César Cascante: ¿Qué se está decidiendo sobre las titulaciones universitarias?

César Cascante: ¿Qué se está decidiendo sobre las titulaciones universitarias?
Diagonal, 26 de mayo al 8 de junio de 2005

La universidad puede seguir el camino marcado por la globalización neoliberal o, por el contrario, puede iniciar otra vía hacia una globalización solidaria. Pero, ¿hay un debate democrático real?

Aunque la intención de concebir la educación superior europea como un mercado no quedaba del todo clara en las declaraciones de La Sorbona y de Bolonia (1999), los siguientes documentos de la Unión Europea van dejando claras sus intenciones. No tratan de abrir un debate sobre el futuro de la universidad, se trata simplemente de montar una arquitectura de planes de estudio que permita la optimización del volumen de negocio de la educación superior siguiendo la propuesta del Acuerdo General sobre el Comercio de Servicios en el área de la educación, actualmente en negociación en la Organización Mundial de Comercio.

Si leemos el principal documento de la Comisión Europea (Comunicación de la Comisión. El papel de las universidades en la Europa del conocimiento, Bruselas, 5 de febrero de 2003), los propósitos de la convergencia están claramente prediseñados: se trata de crear una universidad europea que pueda competir en volumen de negocio con la de EE UU y seguir sus mismos planteamientos.
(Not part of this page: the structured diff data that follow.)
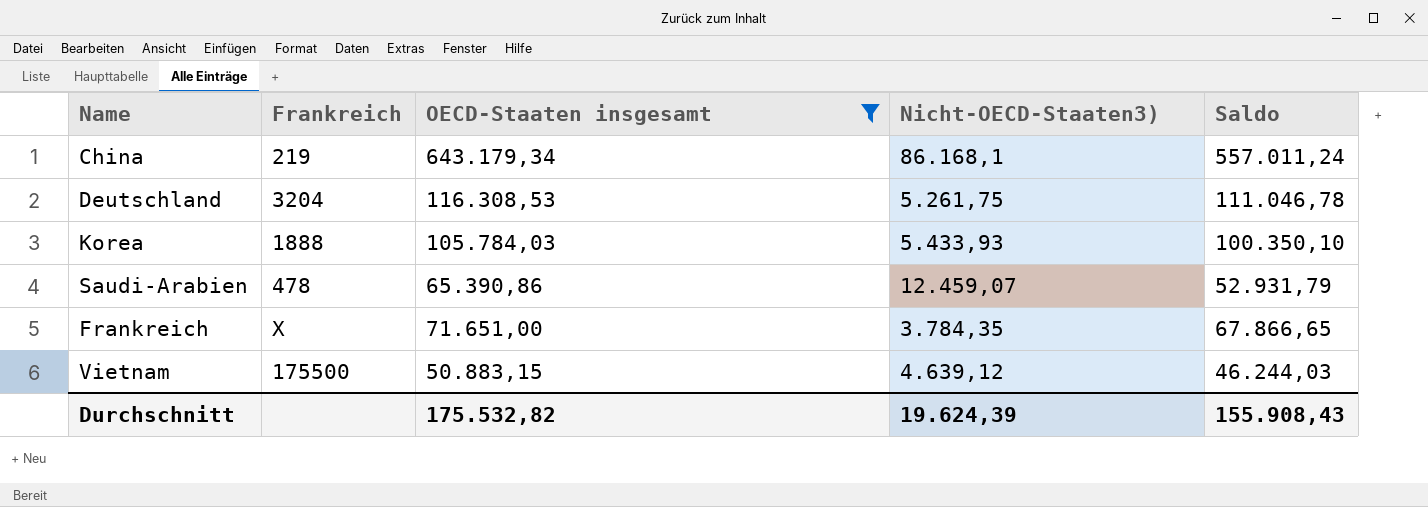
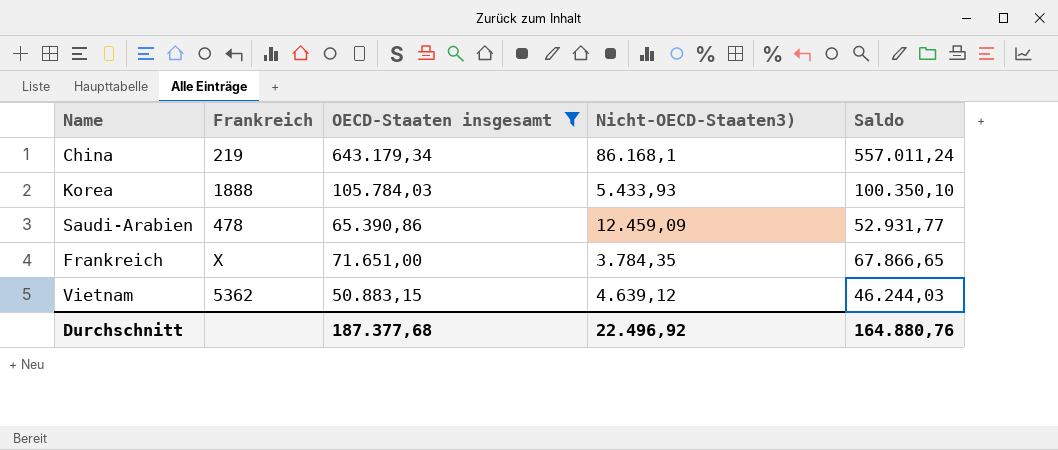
row Deutschland: 3204 | 116.308,53 | 5.261,75 | 111.046,78 -> none
Saudi-Arabien | Nicht-OECD-Staaten3): 12.459,07 -> 12.459,09
Saudi-Arabien | Saldo: 52.931,79 -> 52.931,77
Vietnam | Frankreich: 175500 -> 5362
Durchschnitt | OECD-Staaten insgesamt: 175.532,82 -> 187.377,68
Durchschnitt | Nicht-OECD-Staaten3): 19.624,39 -> 22.496,92
Durchschnitt | Saldo: 155.908,43 -> 164.880,76

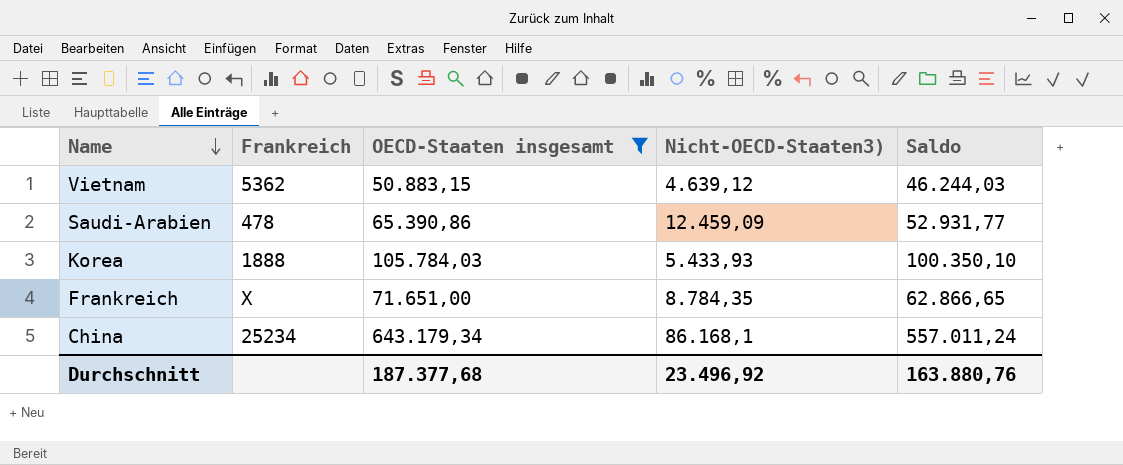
row order: none -> Name descending
Frankreich | Nicht-OECD-Staaten3): 3.784,35 -> 8.784,35
Frankreich | Saldo: 67.866,65 -> 62.866,65
China | Frankreich: 219 -> 25234
Durchschnitt | Nicht-OECD-Staaten3): 22.496,92 -> 23.496,92
Durchschnitt | Saldo: 164.880,76 -> 163.880,76

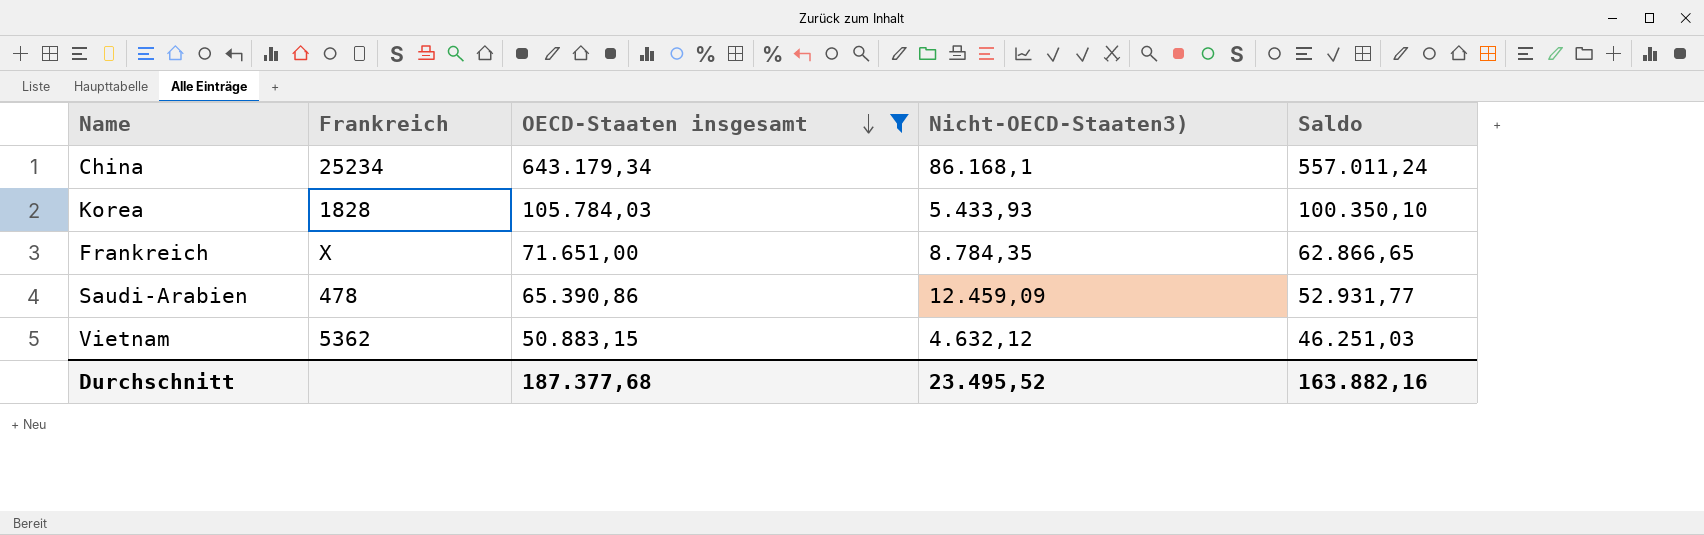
row order: Name descending -> OECD-Staaten insgesamt descending
Korea | Frankreich: 1888 -> 1828
Vietnam | Nicht-OECD-Staaten3): 4.639,12 -> 4.632,12
Vietnam | Saldo: 46.244,03 -> 46.251,03
Durchschnitt | Nicht-OECD-Staaten3): 23.496,92 -> 23.495,52
Durchschnitt | Saldo: 163.880,76 -> 163.882,16

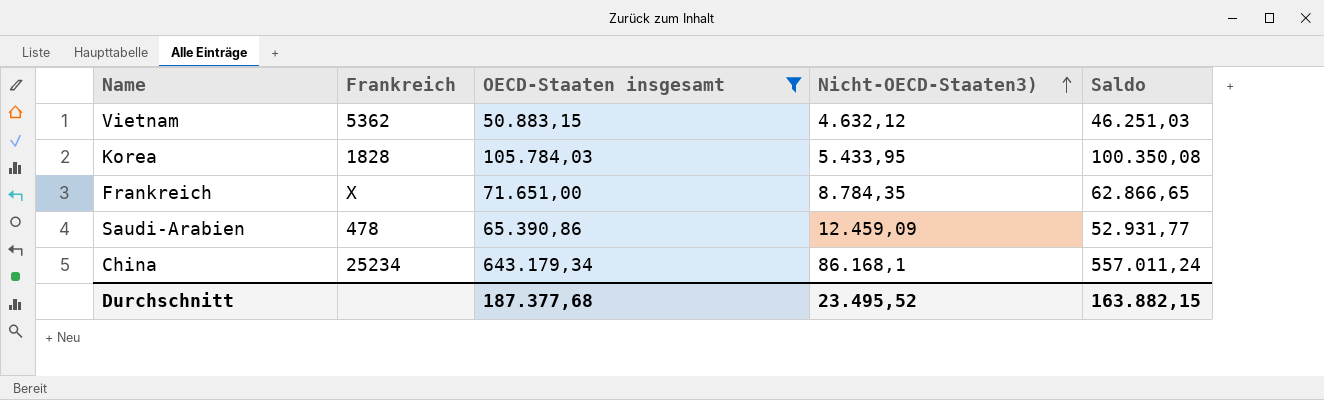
row order: OECD-Staaten insgesamt descending -> Nicht-OECD-Staaten3) ascending
Korea | Nicht-OECD-Staaten3): 5.433,93 -> 5.433,95
Korea | Saldo: 100.350,10 -> 100.350,08
Durchschnitt | Saldo: 163.882,16 -> 163.882,15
Tras las nuevas titulaciones se encuentra una idea implícita que, a modo de mensaje publicitario de invitación al consumo de titulaciones, se lanza a los clientesestudiantes. El mensaje viene a decir que la situación de paro o empleo precario en la que se encuentran buena parte de los titulados universitarios se debe a su insuficiente o desfasada formación. Es decir, que las nuevas titulaciones obedecen a las necesidades del mundo del empleo actual y que su implantación corregirá el desajuste formativo respecto a esas necesidades.

Sin embargo, la realidad es otra; como ponen de manifiesto diversos estudios, la situación de paro o empleo precario de buena parte de los universitarios no se debe a su baja o inadecuada cualificación sino a la situación estructural de precarización del mercado de trabajo en el que los jóvenes universitarios están cada vez más subutilizados.

Prácticas credencialistas

A pesar de ello y aunque esta situación es también percibida por los egresados que intentan acceder al empleo, las prácticas credencialistas de los empresarios y empleadores públicos –y no una demanda real de trabajo más o mejor cualificado– son las que seguirán alimentando el consumismo de titulaciones (especialmente las continuas ofertas de títulos de postgrado que ofertarán las universidades), lo que a su vez redundará en el beneficio del negocio de la educación superior del que piensan obtener nuevas plusvalías las grandes corporaciones que están incorporándose incesantemente a él.

Frente a esta reforma universitaria regida por la globalización neoliberal es necesario levantar la alternativa de concebir el Espacio Europeo de Educación Superior (EEES) como una red solidaria de universidades públicas, lo que implica también cambios profundos en la universidad, pero en una dirección opuesta.

Una red solidaria en un triple sentido. En primer lugar, como solidaria con el conjunto de la sociedad, con sus problemas sociales generales y particulares; en segundo lugar, como red solidaria de universidades que no compiten en el mercado por la captación de clientes-estudiantes, sino que se refuerzan en sus planes de docencia, investigación y extensión; en tercer lugar, solidaria con los propios estudiantes egresados para que no se vean precarizados en sus empleos. Una universidad pública que de su compromiso social obtenga su capacidad de crítica y de autocrítica.

Planteado el Espacio Europeo de Educación Superior como una red solidaria de universidades  públicas, las titulaciones de grado y postgrado, sin necesidad de ofrecer pretendidos nuevos productos, deben dotarse de una estructura flexible que les permita renovarse y vincularse, cada vez de forma más directa, con el mundo del trabajo en una relación crítica con lo que ellas son capaces de ofrecer, pero también exigiendo que los profesionales que forma no sean subutilizados.

* César Cascante es profesor de Ciencias de la Educación en la Universidad de Oviedo.